4.  As you continue to meditate, call to mind a small incident that has stuck to you…perhaps an error in your training or a small problem at work or something someone said that wasn’t too earth-shaking but still seemed to stick.


That’s good. Visualize the scene over again. Accept it, maybe learn from it. Now…let it go.

Don’t push it out of your mind. As any Chi Kung practitioner will tell you, the “ill wind” will just hide somewhere else in the body. Let it pass out through the breath…as you exhale.

Now it’s gone…water under the bridge.

There’s a familiar progression in the traditional martial arts. First, we practise stillness…and breath. Then we begin to move. This is really exemplified by mokuso or in the Chinese arts by the standing post position. Then only do the Aikido or Kendo practitioners begin to physically move.
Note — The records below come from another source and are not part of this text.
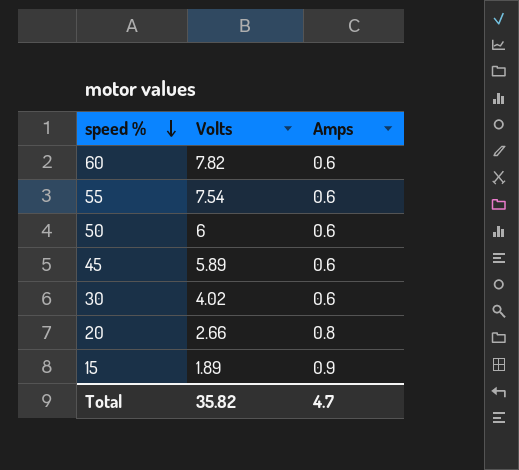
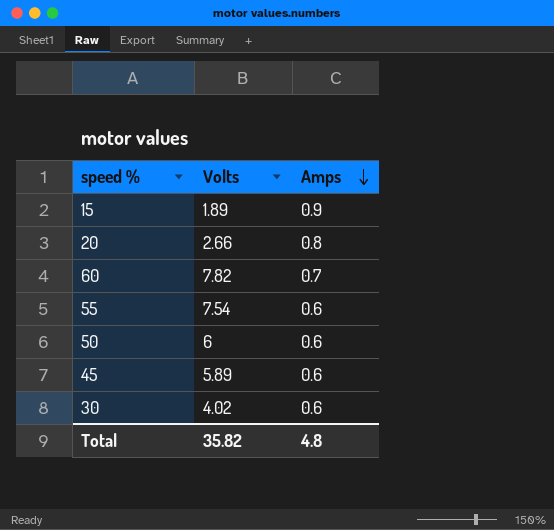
row order: speed % descending -> Amps descending
60 | Amps: 0.6 -> 0.7
Total | Amps: 4.7 -> 4.8

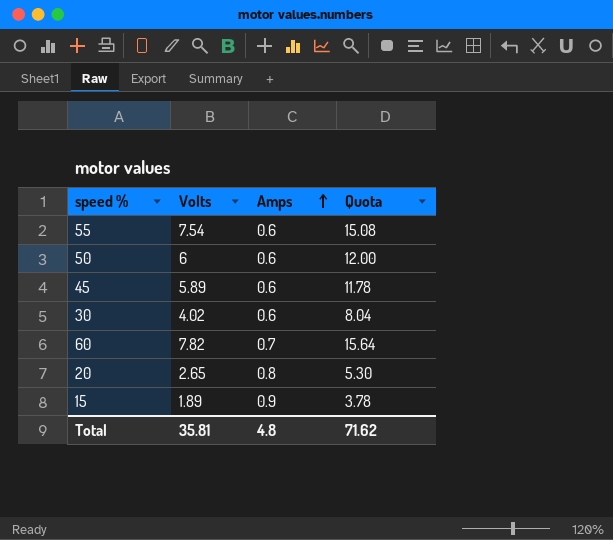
row order: Amps descending -> Amps ascending
column Quota | formula: none -> [Volts] * 2
20 | Volts: 2.66 -> 2.65
Total | Volts: 35.82 -> 35.81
Why? The state of mind established in stillness continues on into motion. Speed follows slowness. We can’t perform rapid fire Wing Chun punches if we haven’t first developed that sticky, relaxed and forever listening physical and mental state.

5.  Carry the mind set into training or into the workplace. Sticky stuff happens…learn from it and let it go. You try a shoulder throw in Judo. It doesn’t work? Don’t stick with it, don’t get trapped by it, don’t become obsessed by it. Let it go. Smoothly switch gears. Try another technique. And another. It doesn’t matter.

What does matter is your state of mind. Relaxed, open and deeply flexible. Like water.